In the beginning, the focus was on the origin of things as daily objects. Things that have existed for centuries, such as a glass, a bowl or cutlery, which have not changed much in appearance and function. But they tell a lot about the time they've been made in. These things tell stories about their users, about our rituals, needs, technological possibilities, material advancements. One could say they are silent storytellers. Over the years they go out of "fashion", lose their topicality and end up in boxes in attics, at the flea market or even in a museum. But they are reinvented again and again. They are replaced by sophisticated forms with the same function. But what happens to things that are simply replaced and no longer in use?
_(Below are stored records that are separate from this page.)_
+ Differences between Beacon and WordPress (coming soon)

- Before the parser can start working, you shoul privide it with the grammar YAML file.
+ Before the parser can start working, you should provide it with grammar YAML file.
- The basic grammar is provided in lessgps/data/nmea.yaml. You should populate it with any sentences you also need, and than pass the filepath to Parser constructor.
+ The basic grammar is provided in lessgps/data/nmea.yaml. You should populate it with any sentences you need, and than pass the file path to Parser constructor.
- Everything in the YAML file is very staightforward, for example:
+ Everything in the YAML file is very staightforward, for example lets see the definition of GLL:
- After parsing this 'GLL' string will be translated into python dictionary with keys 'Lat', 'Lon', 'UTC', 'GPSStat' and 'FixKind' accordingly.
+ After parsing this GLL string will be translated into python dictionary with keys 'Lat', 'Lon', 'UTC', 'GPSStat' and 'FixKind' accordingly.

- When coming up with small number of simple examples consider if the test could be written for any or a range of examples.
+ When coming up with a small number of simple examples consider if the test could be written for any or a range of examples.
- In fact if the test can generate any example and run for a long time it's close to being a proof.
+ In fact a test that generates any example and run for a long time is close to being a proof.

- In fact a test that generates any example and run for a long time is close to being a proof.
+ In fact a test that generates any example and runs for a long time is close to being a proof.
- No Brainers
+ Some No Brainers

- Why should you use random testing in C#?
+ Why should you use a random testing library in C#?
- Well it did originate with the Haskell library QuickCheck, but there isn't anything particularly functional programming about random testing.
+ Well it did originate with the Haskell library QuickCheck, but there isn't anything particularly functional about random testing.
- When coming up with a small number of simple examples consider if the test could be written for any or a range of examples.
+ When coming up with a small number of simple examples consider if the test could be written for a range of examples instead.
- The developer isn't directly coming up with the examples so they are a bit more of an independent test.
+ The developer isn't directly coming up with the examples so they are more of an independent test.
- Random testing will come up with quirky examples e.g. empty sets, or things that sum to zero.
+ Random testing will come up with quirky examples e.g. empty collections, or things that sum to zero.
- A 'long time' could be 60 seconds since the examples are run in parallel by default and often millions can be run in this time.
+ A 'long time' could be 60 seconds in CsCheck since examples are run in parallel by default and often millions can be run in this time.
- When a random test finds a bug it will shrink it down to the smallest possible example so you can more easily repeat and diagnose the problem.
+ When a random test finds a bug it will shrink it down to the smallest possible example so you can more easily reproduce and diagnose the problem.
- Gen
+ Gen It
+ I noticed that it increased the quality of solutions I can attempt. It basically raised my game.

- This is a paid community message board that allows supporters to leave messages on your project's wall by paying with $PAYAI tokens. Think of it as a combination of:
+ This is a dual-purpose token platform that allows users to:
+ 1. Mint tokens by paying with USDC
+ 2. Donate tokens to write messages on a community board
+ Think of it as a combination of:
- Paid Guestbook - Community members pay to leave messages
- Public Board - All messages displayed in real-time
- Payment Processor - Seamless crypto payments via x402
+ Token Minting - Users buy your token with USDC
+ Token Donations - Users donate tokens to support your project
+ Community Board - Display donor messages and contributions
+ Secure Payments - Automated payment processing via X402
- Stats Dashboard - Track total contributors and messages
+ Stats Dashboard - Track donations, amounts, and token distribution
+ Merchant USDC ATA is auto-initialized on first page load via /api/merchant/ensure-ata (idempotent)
This question was the basic starting point of my project. I wanted to give a forgotten object a second life. My approach was to edit a formal archetype with new technology and thus transfer it into the here and now. The technology of my choice was CNC Styrocutter. The technology in its nature brought a lot of limitations and quirks with it, to be figured out and smartly applied in a way that would lead to a useful outcome. Curves, transitions, holes and free forms were manageable shapes but got translated in unexpected ways in the beginning.
The process mainly directed by the limitations/ possibilities of the technology led to iteration cycles that then, in the end, had an impact on the aesthetic outcome. With the iteration cycles, I adapted the ancient 3D model to the feasibilities of the machine in order to eliminate mistakes. Once this was achieved one could create evolutionary rows with the 3D model of an ancient shape to be translated by the machine and altered with different parameters.
Cultural property designated in general use of language "something that endures and is preserved as a cultural value". The totality of human cultural assets is referred to as cultural heritage. The term héritage (French for "heritage") was coined by Henri-Baptiste Grégoire (Bishop of Blois) at the end of the 18th century.